### WORK TO COMPLETE
Would you return each entry exactly as written, omitting any pictures?

[Difference listings]
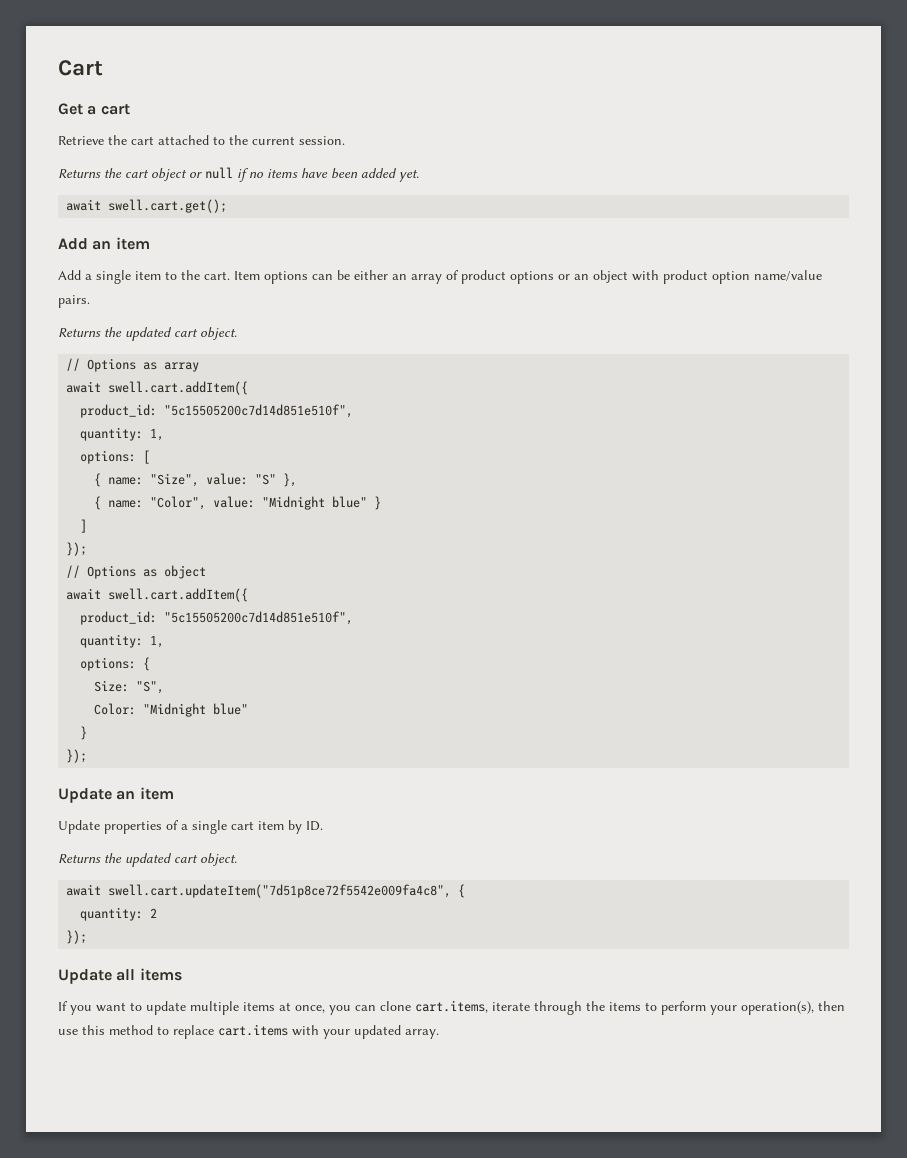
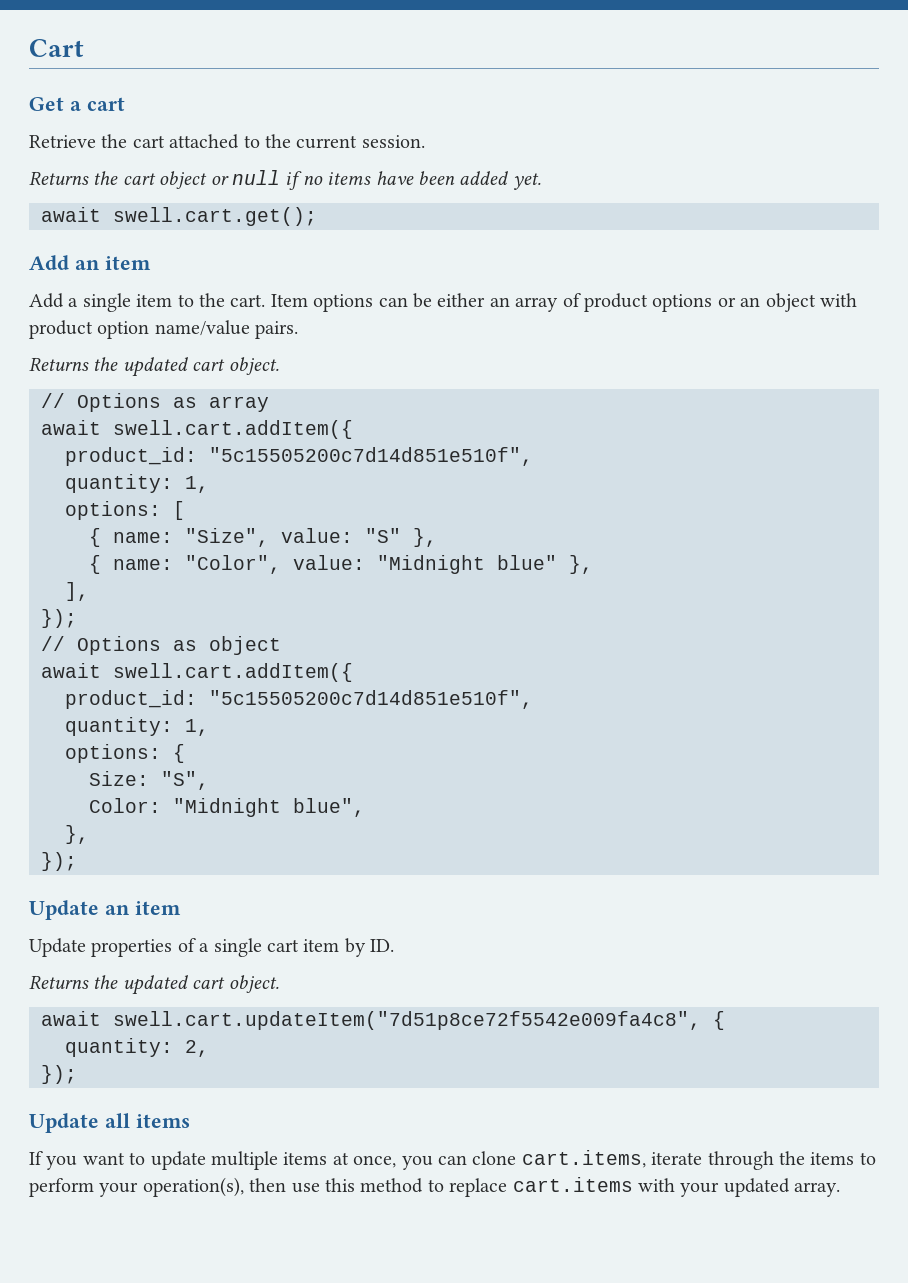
- { name: "Color", value: "Midnight blue" }
- ]
+ { name: "Color", value: "Midnight blue" },
+ ],
- Color: "Midnight blue"
- }
+ Color: "Midnight blue",
+ },
- quantity: 2
+ quantity: 2,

### ANSWER SECTION
- { name: "Color", value: "Midnight blue" }
- ]
+ { name: "Color", value: "Midnight blue" },
+ ],
- Color: "Midnight blue"
- }
+ Color: "Midnight blue",
+ },
- quantity: 2
+ quantity: 2,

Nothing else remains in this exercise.